# [Entries supplied]
• • • •

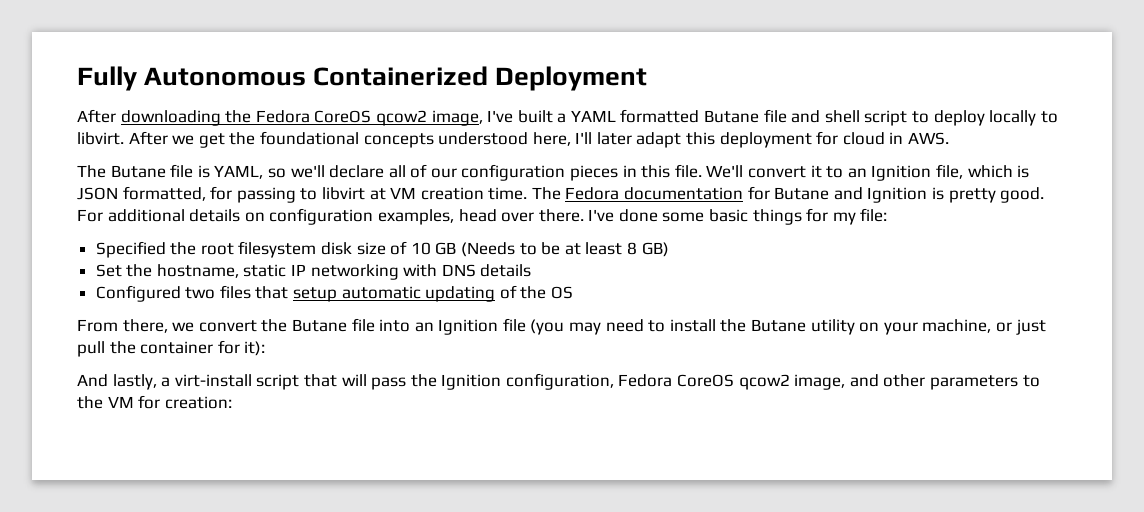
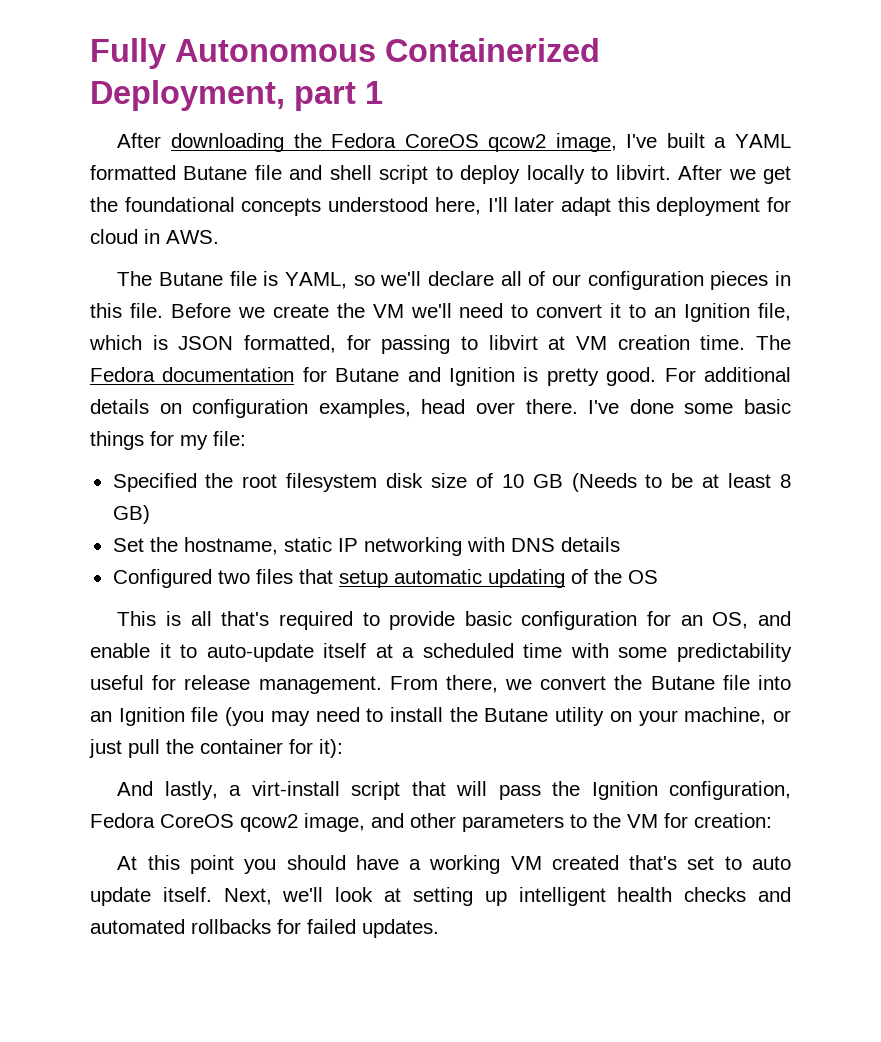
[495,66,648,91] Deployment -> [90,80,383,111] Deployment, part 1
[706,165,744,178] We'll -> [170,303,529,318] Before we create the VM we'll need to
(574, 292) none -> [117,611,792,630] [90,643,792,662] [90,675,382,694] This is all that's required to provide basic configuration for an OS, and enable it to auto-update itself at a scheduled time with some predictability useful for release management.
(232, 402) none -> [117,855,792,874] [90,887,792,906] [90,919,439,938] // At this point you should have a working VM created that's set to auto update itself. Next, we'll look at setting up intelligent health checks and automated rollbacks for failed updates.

• • • •

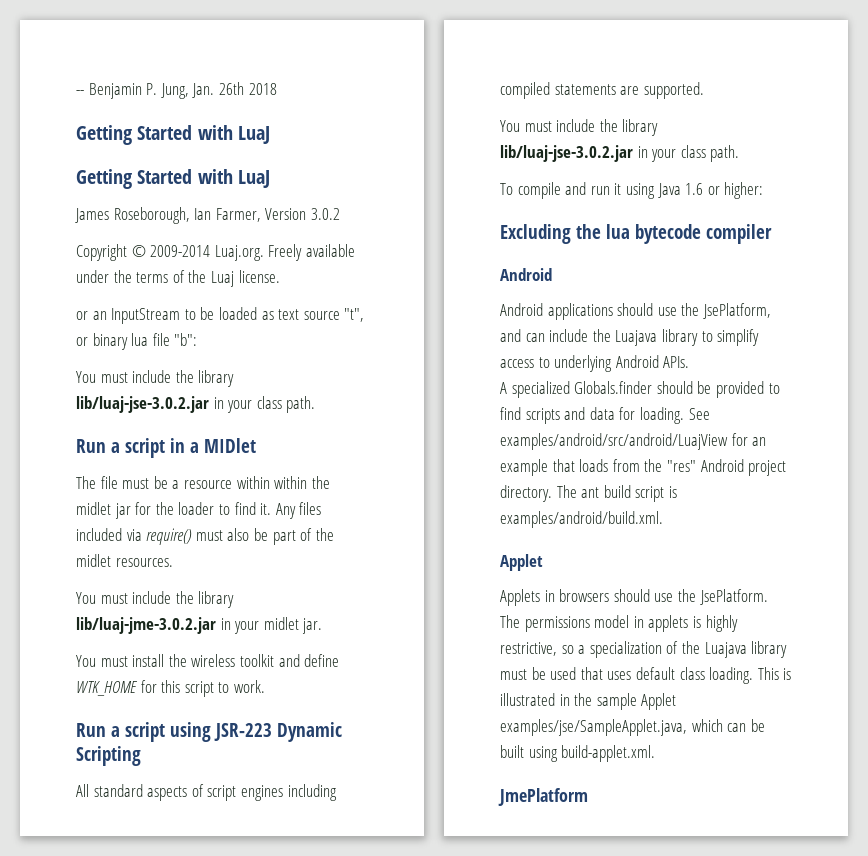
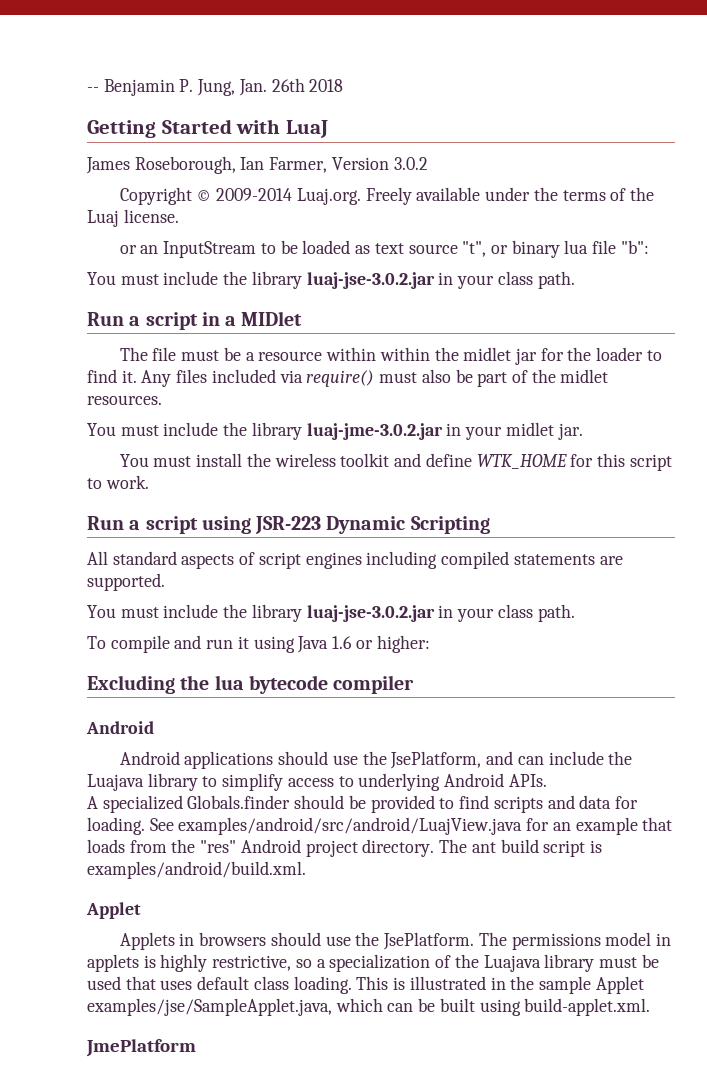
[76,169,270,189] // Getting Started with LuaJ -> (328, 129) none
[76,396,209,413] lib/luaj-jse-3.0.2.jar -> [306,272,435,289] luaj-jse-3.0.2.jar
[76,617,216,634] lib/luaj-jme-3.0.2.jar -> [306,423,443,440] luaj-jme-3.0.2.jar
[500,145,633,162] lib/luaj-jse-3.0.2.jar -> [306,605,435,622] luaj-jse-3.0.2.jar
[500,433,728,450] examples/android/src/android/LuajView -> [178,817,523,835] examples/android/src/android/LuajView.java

• • • •

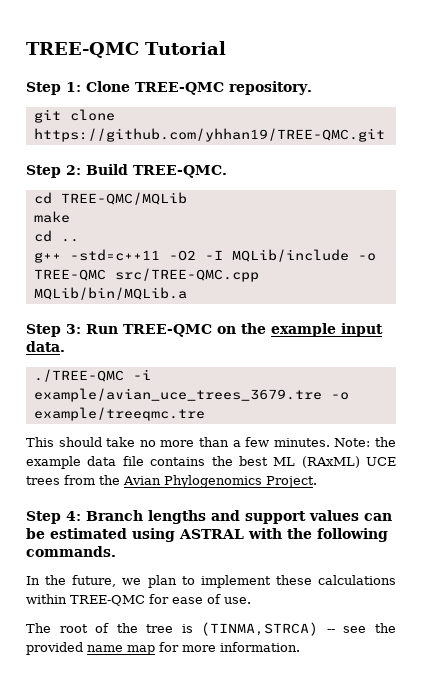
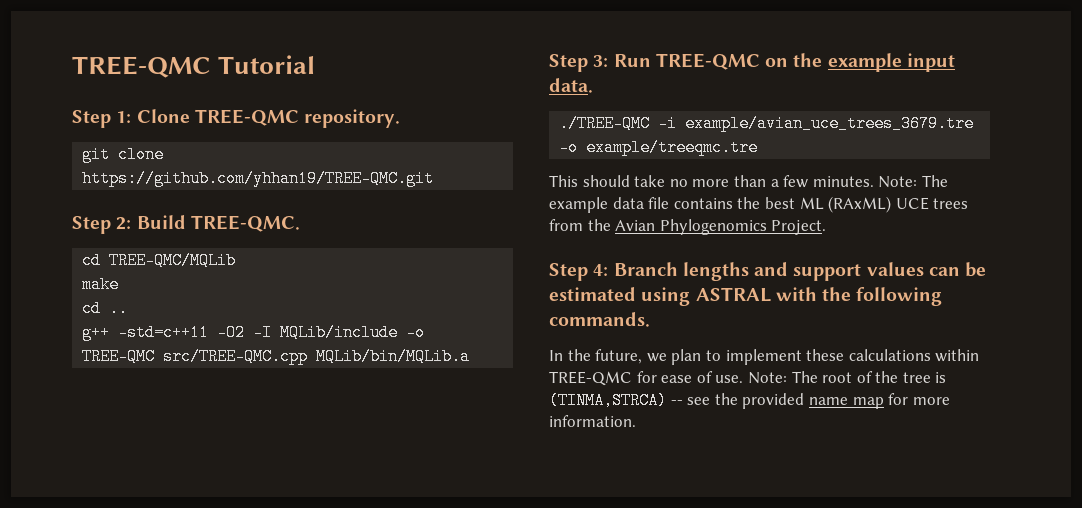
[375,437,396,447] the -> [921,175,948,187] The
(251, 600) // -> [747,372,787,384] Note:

• • • •

# [What this task involves]
Return all lines of the data in which the string "that" appears.

# [Output below]
(574, 292) none -> [117,611,792,630] [90,643,792,662] [90,675,382,694] This is all that's required to provide basic configuration for an OS, and enable it to auto-update itself at a scheduled time with some predictability useful for release management.
(232, 402) none -> [117,855,792,874] [90,887,792,906] [90,919,439,938] // At this point you should have a working VM created that's set to auto update itself. Next, we'll look at setting up intelligent health checks and automated rollbacks for failed updates.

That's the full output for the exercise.